> **Activity**: Copy every line of the data that contains the string "ededed".

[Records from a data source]

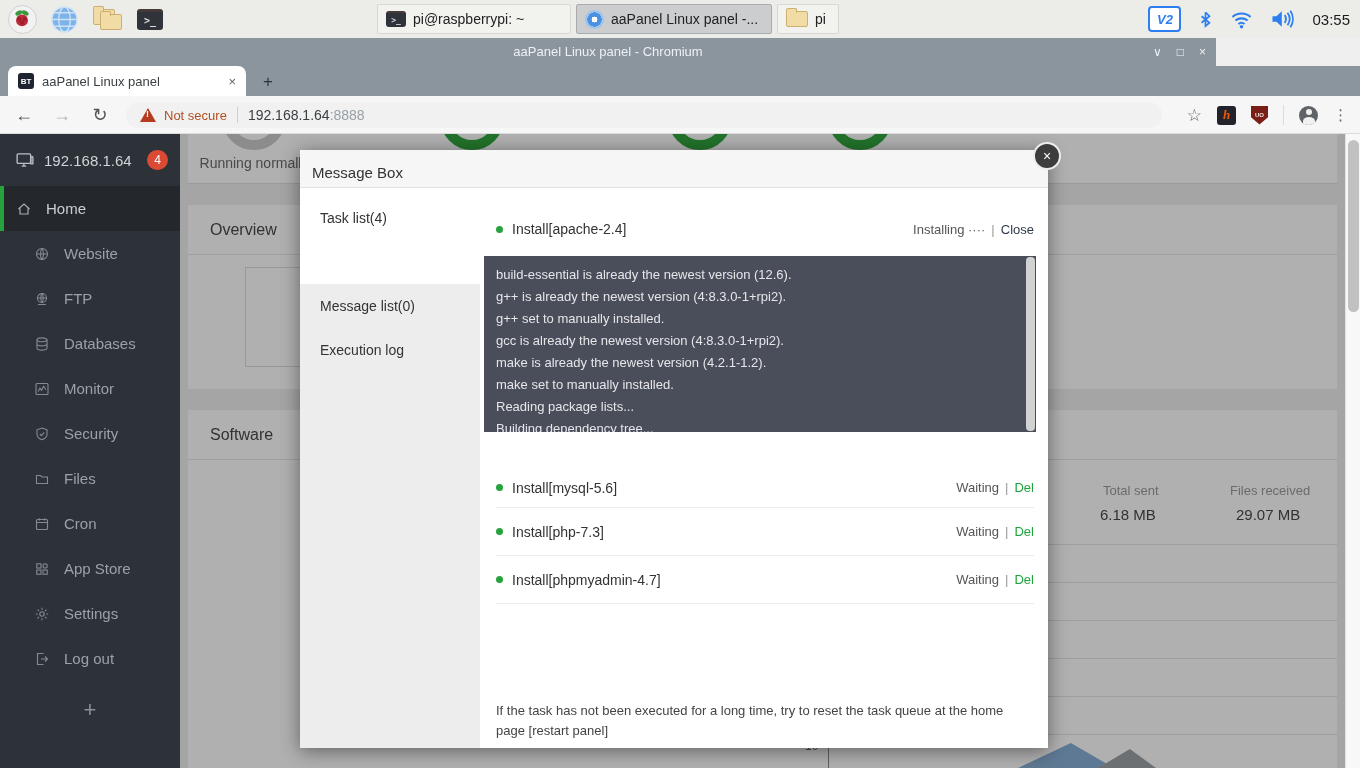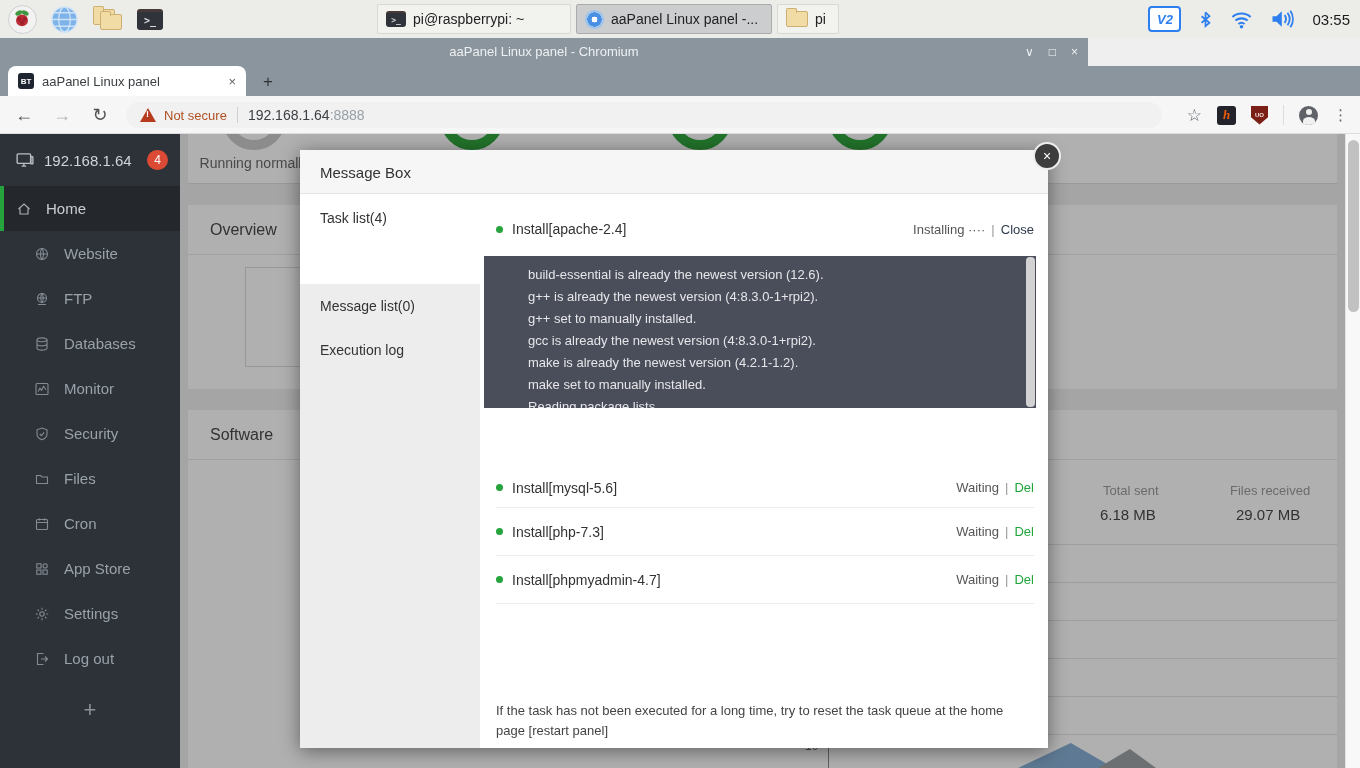--- a/index.html
+++ b/index.html
@@ -19,21 +19,21 @@
   .folder-pair .f2 { position:absolute; left:7px; top:7px; }
   .chromium-ico { width:19px; height:19px; border-radius:50%; background:radial-gradient(circle at 50% 50%, #ffffff 0 21%, #4a90e2 23% 52%, #9ec3ec 54% 100%); flex:0 0 auto; }
   .win-btn { position:absolute; top:4px; height:30px; display:flex; align-items:center; gap:7px; padding:0 8px; background:#f2f2ef; border:1px solid #d8d8d4; border-radius:2px; font-size:14px; color:#222; white-space:nowrap; overflow:hidden; }
   .win-btn.active { background:#cbcdcf; border-color:#a9abad; }
   .win-btn span.lbl { overflow:hidden; text-overflow:ellipsis; }
   .tray { position:absolute; right:10px; top:0; height:38px; display:flex; align-items:center; gap:17px; }
   .vnc-box { width:33px; height:26px; border:2px solid #2d7ff0; border-radius:4px; background:#fff; color:#2d7ff0; font:bold italic 13px "Liberation Sans",sans-serif; display:flex; align-items:center; justify-content:center; }
   .clock { font-size:15px; color:#1c1c1c; }
 
   
-  .titlebar { position:absolute; left:0; top:38px; width:1088px; height:28px; background:#8b959d; z-index:39; }
+  .titlebar { position:absolute; left:0; top:38px; width:1216px; height:28px; background:#8b959d; z-index:39; }
   .titlebar .title { position:absolute; left:0; right:0; top:0; height:28px; line-height:28px; text-align:center; color:#eef1f3; font-size:13px; }
   .win-controls { position:absolute; right:10px; top:0; height:28px; display:flex; align-items:center; gap:15px; color:#f0f2f3; font-size:12px; }
   .win-controls span { cursor:default; }
 
   
   .tabstrip { position:absolute; left:0; top:66px; width:1360px; height:30px; background:#8b959d; z-index:39; }
   .tab { position:absolute; left:8px; bottom:0; width:238px; height:30px; background:#fff; border-radius:8px 8px 0 0; display:flex; align-items:center; gap:8px; padding:0 10px; }
   .favicon-bt { width:16px; height:16px; background:#1e2430; border-radius:3px; color:#fff; font:bold 8px "Liberation Sans",sans-serif; display:flex; align-items:center; justify-content:center; }
   .tab .tab-title { flex:1; font-size:13px; color:#3c4043; white-space:nowrap; overflow:hidden; }
   .tab .tab-close { color:#5f6368; font-size:13px; }
@@ -88,36 +88,36 @@
   .chart-gray { position:absolute; left:918px; top:615px; width:58px; height:19px; background:#9aa0a4; clip-path:polygon(55% 0,100% 100%,0 100%); }
 
   .overlay { position:absolute; left:180px; top:134px; width:1165px; height:634px; background:rgba(15,15,15,.33); z-index:5; }
 
   
   .scrollbar { position:absolute; right:0; top:134px; width:15px; height:634px; background:#f8f8f8; border-left:1px solid #e2e2e2; z-index:30; }
   .scroll-thumb { position:absolute; left:2px; top:6px; width:11px; height:172px; background:#c1c1c1; border-radius:6px; }
 
   
   .modal { position:absolute; left:300px; top:150px; width:748px; height:598px; background:#fff; z-index:10; box-shadow:0 3px 18px rgba(0,0,0,.45); }
-  .modal-header { position:absolute; left:0; top:0; right:0; height:44px; background:#f6f6f6; border-bottom:1px solid #e3e3e3; line-height:46px; padding-left:20px; font-size:15px; color:#333; }
+  .modal-header { position:absolute; left:0; top:0; right:0; height:38px; background:#f6f6f6; border-bottom:1px solid #e3e3e3; line-height:46px; padding-left:12px; font-size:15px; color:#333; }
   .modal-close { position:absolute; top:-8px; right:-13px; width:28px; height:28px; border-radius:50%; background:#3d3d3d; border:2px solid #ededed; color:#fff; font-size:14px; display:flex; align-items:center; justify-content:center; z-index:12; }
   .modal-tabs { position:absolute; left:0; top:46px; width:180px; bottom:0; }
   .mtab { height:44px; line-height:44px; padding-left:20px; font-size:14px; color:#333; }
   .mtab-gray { position:absolute; left:0; top:88px; width:180px; bottom:0; background:#ededed; }
   .mtab-gray .mtab { height:44px; }
   .modal-content { position:absolute; left:180px; top:46px; right:0; bottom:0; background:#fff; }
   .task-row { position:absolute; left:16px; right:14px; display:flex; align-items:center; }
   .task-dot { width:7px; height:7px; border-radius:50%; background:#26a33c; margin-right:9px; flex:0 0 auto; }
   .task-name { font-size:14px; color:#333; }
   .task-right { margin-left:auto; font-size:13px; color:#555; display:flex; align-items:center; gap:6px; }
   .task-sep { color:#999; }
   .act-close { color:#2d3a4a; }
   .act-del { color:#20a53a; }
   .row-b { border-bottom:1px solid #ececec; }
-  .console { position:absolute; left:4px; right:12px; top:60px; height:152px; background:#4a4e5b; overflow:hidden;padding-left:32px; }
+  .console { position:absolute; left:4px; right:12px; top:60px; height:176px; background:#4a4e5b; overflow:hidden; }
   .console-inner { padding:8px 24px 8px 12px; }
   .console-line { font-size:13px; color:#e6e6e9; line-height:22px; white-space:nowrap; }
   .console-scroll { position:absolute; right:1px; top:1px; bottom:1px; width:9px; background:#d2d2d2; border-radius:4px; }
   .modal-footer { position:absolute; left:16px; right:24px; top:505px; font-size:13px; color:#444; line-height:1.55; }
 </style>
 </head>
 <body>
 
 <div class="screen">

> **Your response**:
   .modal-close { position:absolute; top:-8px; right:-13px; width:28px; height:28px; border-radius:50%; background:#3d3d3d; border:2px solid #ededed; color:#fff; font-size:14px; display:flex; align-items:center; justify-content:center; z-index:12; }
   .mtab-gray { position:absolute; left:0; top:88px; width:180px; bottom:0; background:#ededed; }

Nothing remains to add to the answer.